Electricity flows in a loop - a complete circuit back to the power source. With a battery, yiu have to have a wire going to both ends of the battery to complete the loop.

Water conducts electricity, so it acts a bit like a wire. Electricity will always take every possible path to complete its loop. Electrical wires are designed with insulating covers (plastic) over the surface of the metal specifically to keep the electricity only in the wires. But in water the electricity can spread out.

Now imagine that if you put a bare metal wire in water. The electricity will try to flow through the water on all directions to find the loop that completes the circuit.

Often the loop is quite vague - especially in mains power. The power plant produces power, and normally the loop is two separate wires on your electrical cables. However, there are other loops possible - the electricity can go through a pipe into the ground, the through the ground back to the power plant and the back into the generator through a ground wire.

So if you drop a hair dryer on the bath, bare wires inside the hair dryer get exposed to water. The water spreads out through the water looking for a loop.

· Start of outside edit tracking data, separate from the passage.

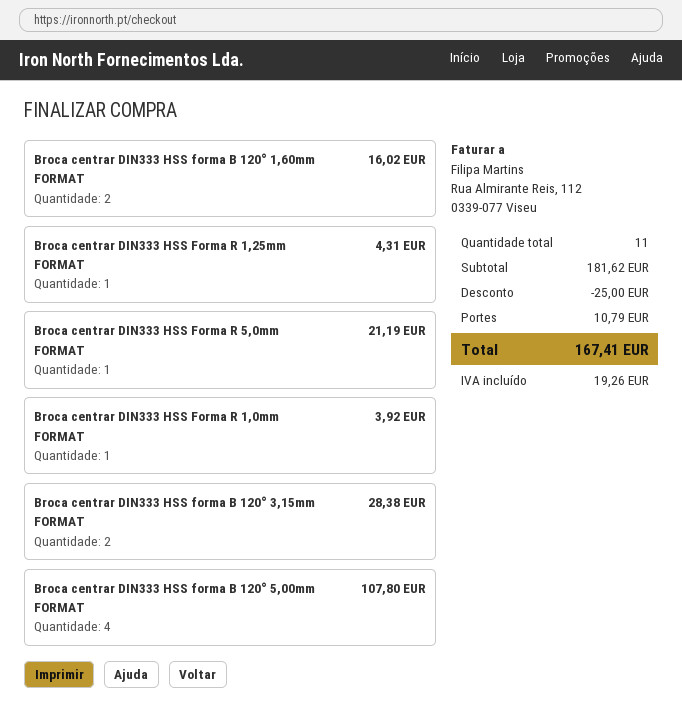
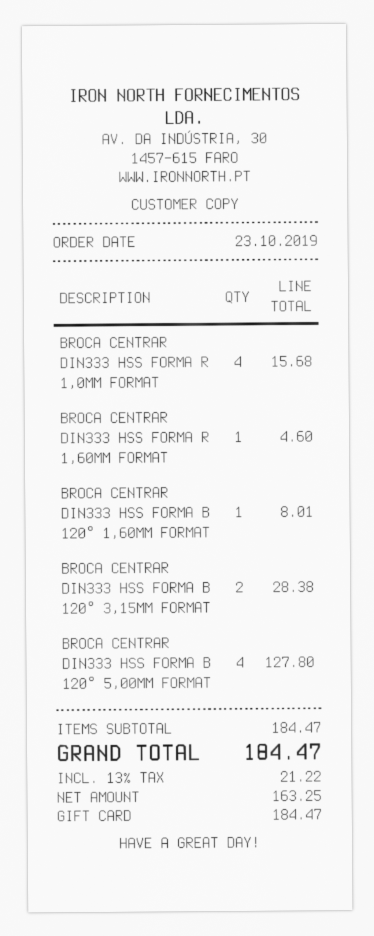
Broca centrar DIN333 HSS forma B 120° 1,60mm FORMAT: 2 for 16.02 -> 1 for 8.01
Broca centrar DIN333 HSS Forma R 1,25mm FORMAT: 1 for 4.31 -> none
Broca centrar DIN333 HSS Forma R 5,0mm FORMAT: 1 for 21.19 -> none
Broca centrar DIN333 HSS Forma R 1,0mm FORMAT: 1 for 3.92 -> 4 for 15.68
Broca centrar DIN333 HSS forma B 120° 5,00mm FORMAT: 4 for 107.80 -> 4 for 127.80
BROCA CENTRAR DIN333 HSS FORMA R 1,60MM FORMAT: none -> 1 for 4.60
subtotal: 181.62 -> 184.47
discount: 25.00 -> none
shipping: 10.79 -> none
tax: 19.26 -> 21.22
total: 167.41 -> 184.47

It finds the drain pipe which goes into the ground and that gives it a path back to the power plant.

Now you reach in to the bath to pick up the hair dryer. You have one hand on the metal bath tap and yih reach in with the other. Your body conducts electricity and when you reach in, the electricity finds a new loop from the water-through your arm, then body, then down into the tap, then into the water pipes. So, some of the electricity flows through you and that is why you get shocked.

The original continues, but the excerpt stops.